Of course, anyone who remembers the movie from the same year “WarGames,” starring Matthew Broderick, remembers that the U.S. military supercomputer draws the same conclusion.

What makes this 40-year-old Cold War flashback suddenly so disturbingly relevant again is that, not only are nuclear weapons proliferating and becoming more tempting to use, but the political leaders controlling them. Today’s global leaders hail from more extreme ends of their nations’ political spectrum, are guided by polemical views of the world, and lead sharply, some say impossibly, polarized constituencies. They are, in a nutshell (emphasis on “nut”), highly volatile.

As easy as it is to point at the election of Donald Trump as U.S. President, a similar situation is playing out in France.

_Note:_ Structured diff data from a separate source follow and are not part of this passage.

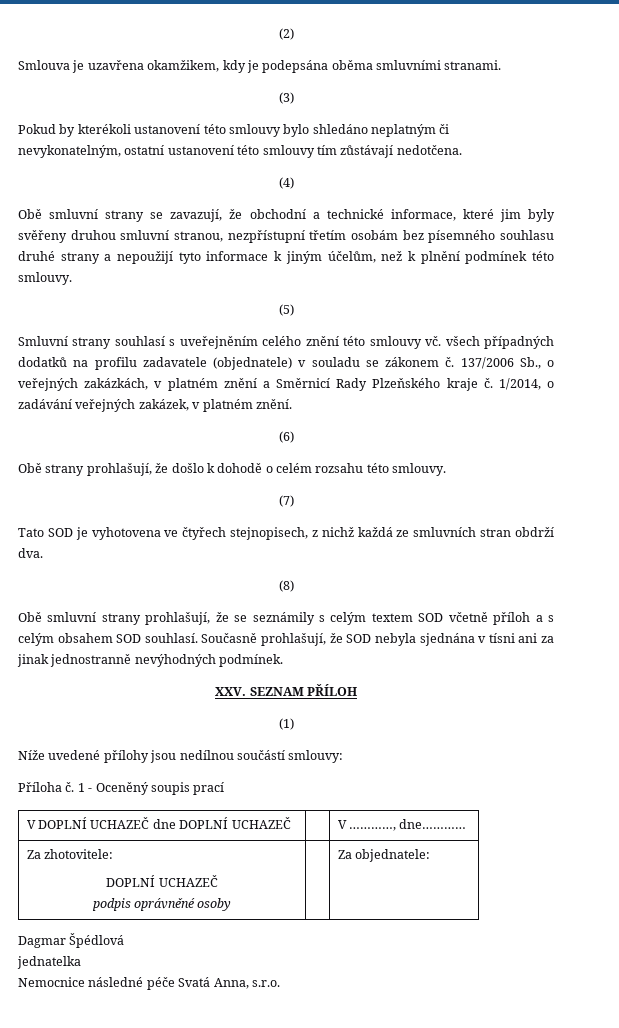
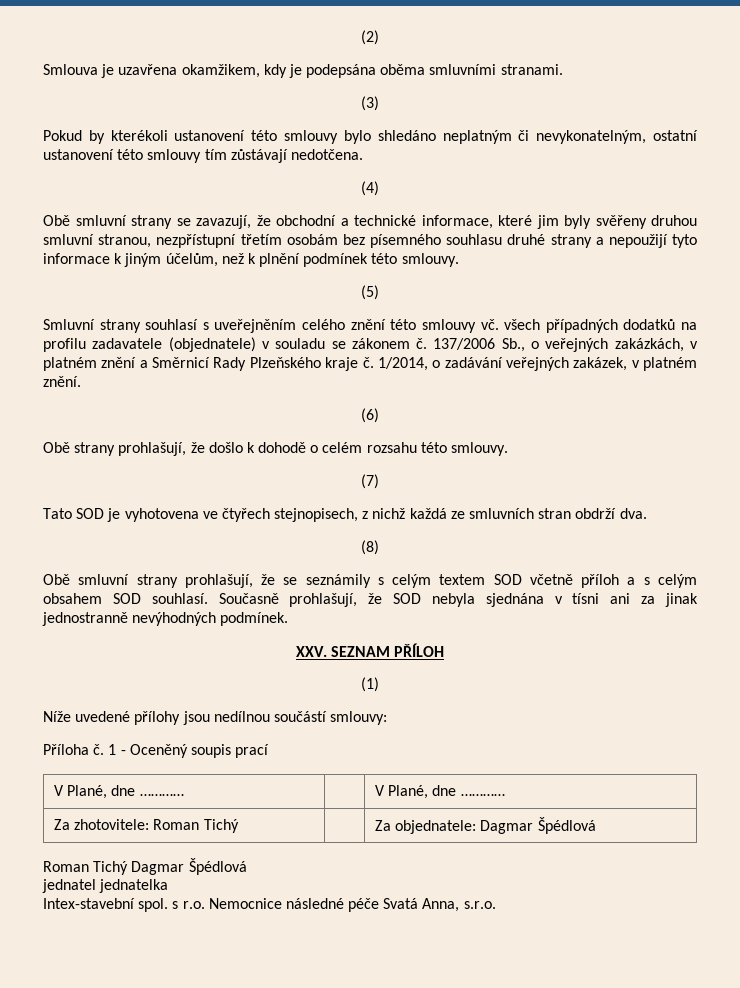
- V DOPLNÍ UCHAZEČ dne DOPLNÍ UCHAZEČ | | V …………, dne…………
- Za zhotovitele:
- DOPLNÍ UCHAZEČ
- podpis oprávněné osoby | | Za objednatele:
- Dagmar Špédlová
- jednatelka
- Nemocnice následné péče Svatá Anna, s.r.o.
+ V Plané, dne ………… | | V Plané, dne …………
+ Za zhotovitele: Roman Tichý | | Za objednatele: Dagmar Špédlová
+ Roman Tichý Dagmar Špédlová
+ jednatel jednatelka
+ Intex-stavební spol. s r.o. Nemocnice následné péče Svatá Anna, s.r.o.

In the most recent French presidential elections, half of voters opted either for the hard right or the hard left. The center has lost control. With economic growth flat and the government running perennially unsustainable deficits to support an aging population, neither side was willing to tolerate spending cuts or tax hikes. So, the parties representing these two political extremes just created an unholy alliance to topple France’s government and throw the nation into a political—and economic—crisis. Calls are mounting for Pres. Emmanuel Macron to resign. Macron has refused.

Macron cannot call for new elections until next summer, and a budget compromise seems impossible. Macron is therefore likely to have to appoint a caretaker prime minister who can then impose emergency measures for spending and taxation—essentially rolling over the last budget.

Yet, as The Economist writes, “in one way or another, much of Europe is caught in the same wretched trap… Europe’s economies are not growing fast enough to finance the demands upon them.”

Defending against Russia—and Trump’s threat to leave Europe to Russia’s devices—certainly is one of them. Last year, European Union members boosted military spending by 10% to a record €279 billion ($293 billion). And yet only eight of the 23 EU nations that are also members of NATO are yet spending the 2% of GDP they are supposed to. (France, incidentally, is one of them, spending 2.1% of GDP on defense in 2023.) To help bring the numbers up, EU members are discussing the creation of a €500 billion ($529 billion) fund to buy weapons jointly.